Victoria Walberg said on twitter.com:
I could try to feign surprise or shock, but when it comes to the areas of marketing or recruiting I am a tad jaded. Beware of giving @iamrecruitr ideas 😉
Neil Young said on twitter.com:
Quite apart from the ethics or total lack thereof.... There's no way to check the interviewees were actually doing a good job of endorsing the products. They could be acting lack parody shopping channel hosts for all they know.
Ed says:
Haha. This is so delightfully evil.
Konstantinos Konstantinidis said on twitter.com:
Turns out I wasn't paranoid enough about hiring shkspr.mobi/blog/2021/07/n…
Dr. Lauren Bricker said on twitter.com:
Ummm, wow.
Nega CISO in exile said on twitter.com:
This actually explains a couple of interviewees I spoke to… also, is nothing sacred? WTAF? shkspr.mobi/blog/2021/07/n…
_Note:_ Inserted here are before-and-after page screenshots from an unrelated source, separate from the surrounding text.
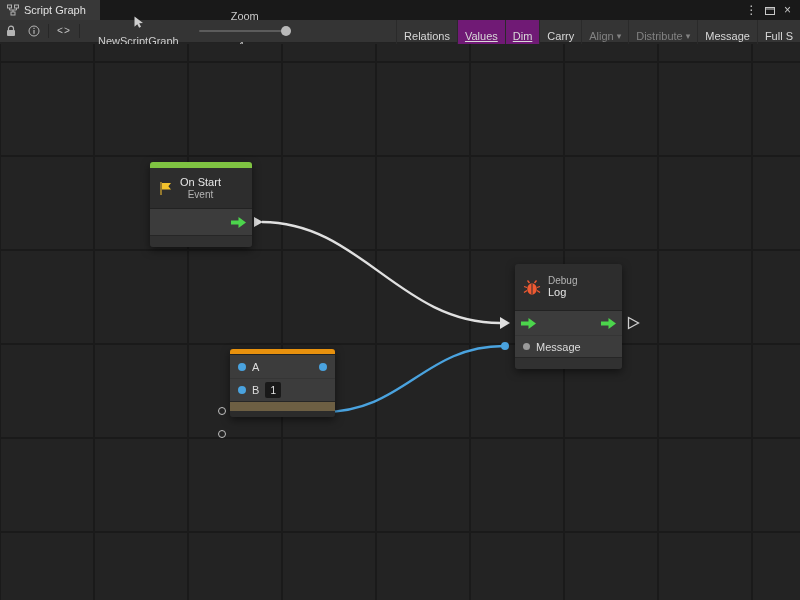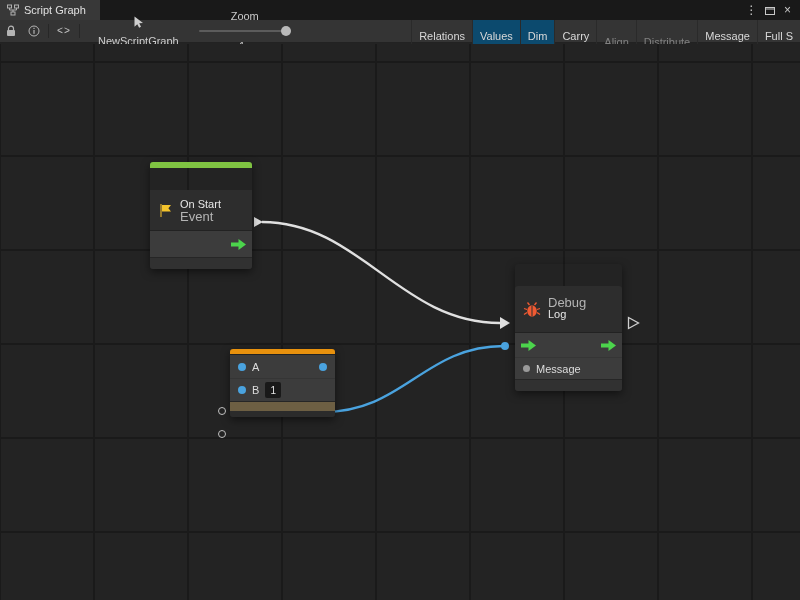"Values" .tb-btn.active { background: #0c4a6e -> #701a75; text-decoration: none -> underline }
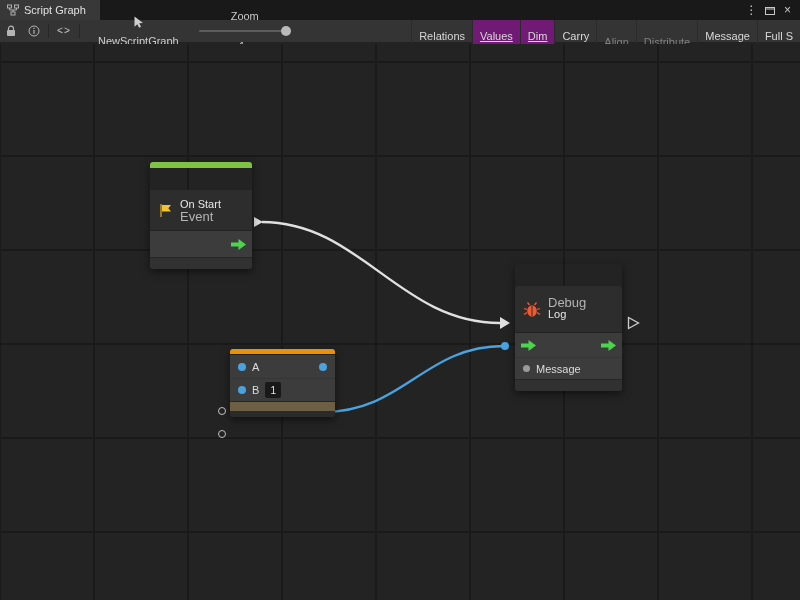"Align" .tb-btn.disabled { flex-direction: column -> none }
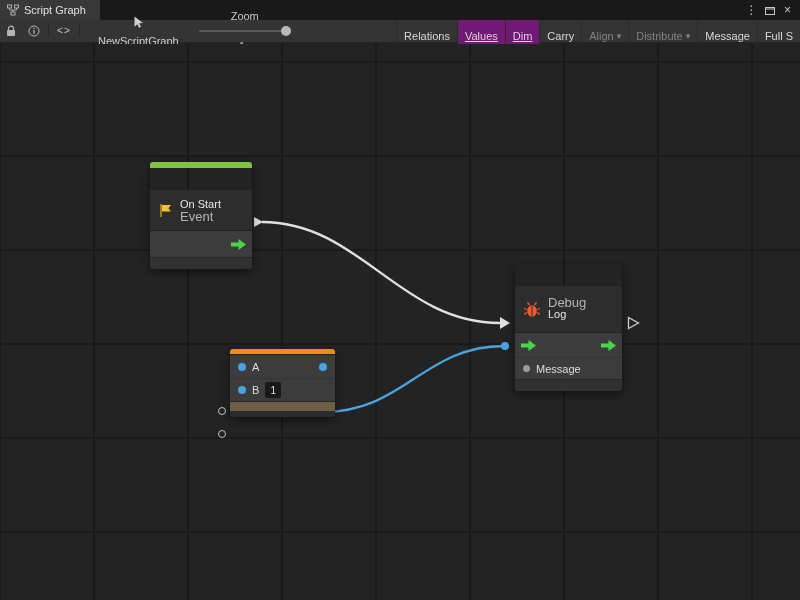"On Start" .node-header { margin-top: 22px -> none }
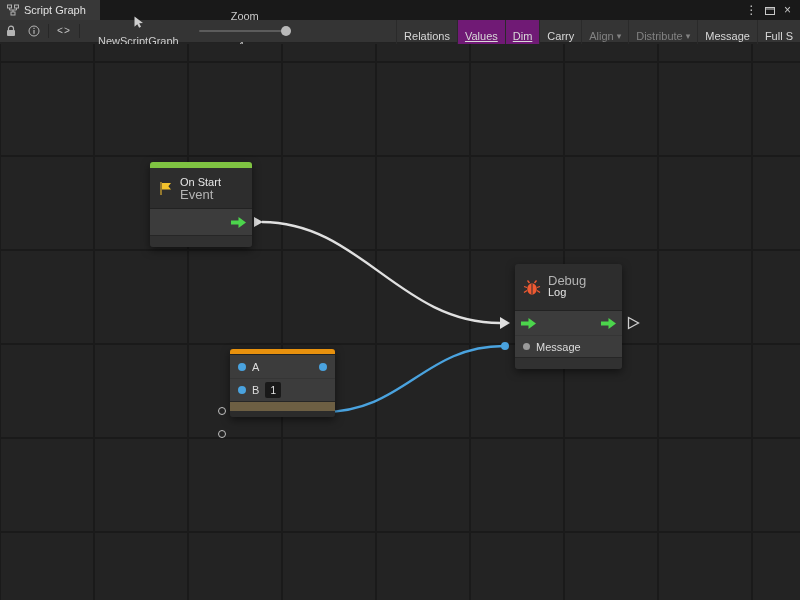"Event" .node-sub { font-size: 13px -> 10px; text-align: none -> center }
Daniel Knell said on twitter.com:
I mean, I have had enough interviews where it turns out they were just fishing for free consultancy, so why not an inverse model?
Mehdi says:
I liked most of all the conclusion, where I should take with a grain of salt what someone is talking about at a job interview. However, the most interesting for me is the dingbat you are using. Since it's exactly what I'm using with a different size and color!
Mr. F says:
Senior social engineer required for this position. Previous experience on politics is a plus.
Greg Heo said on twitter.com:
I know tech interviewing can be a skill separate from the actual job, but I didn’t think it could be a job in itself! shkspr.mobi/blog/2021/07/n…
Daniel Appelquist said on mastodon.social:
@Edent sometimes I really despair for humanity.
Adrianna Tan 陈丽珍 said on twitter.com:
What a weird story. Not surprising either! shkspr.mobi/blog/2021/07/n…
🅼🅸🅺🅴 said on twitter.com:
Is this where the myth of InfiniDash came from? shkspr.mobi/blog/2021/07/n…
anthony lambert says:
Well I've had a few interviews over the years.. Some of them are people brain picking the industry for how to do stuff or what the competition is working on. You can be put in compromising positions when being asked to explain your architecture etc.... Often people use it as a way to educate themselves. I had one guy at Credit Suisse bank ask me how to solve a software problem... which would result in hiring. After the interview they said that the project had gone away and I wasn't to tell anyone about the interview. Hmmmm......
Wey Gu 古思为 said on twitter.com:
有意思的 DevRel 的方式:雇人参加面试宣传自己的产品。 shkspr.mobi/blog/2021/07/n…
Lockedown says:
My friends and I were discussing this story the other day. It is brilliant, though ethically questionable. Planting the idea of a product being better than another is a subliminal stroke of genius. Not that I or my colleagues condone this. It takes away from candidates who are actually qualified for these interviews.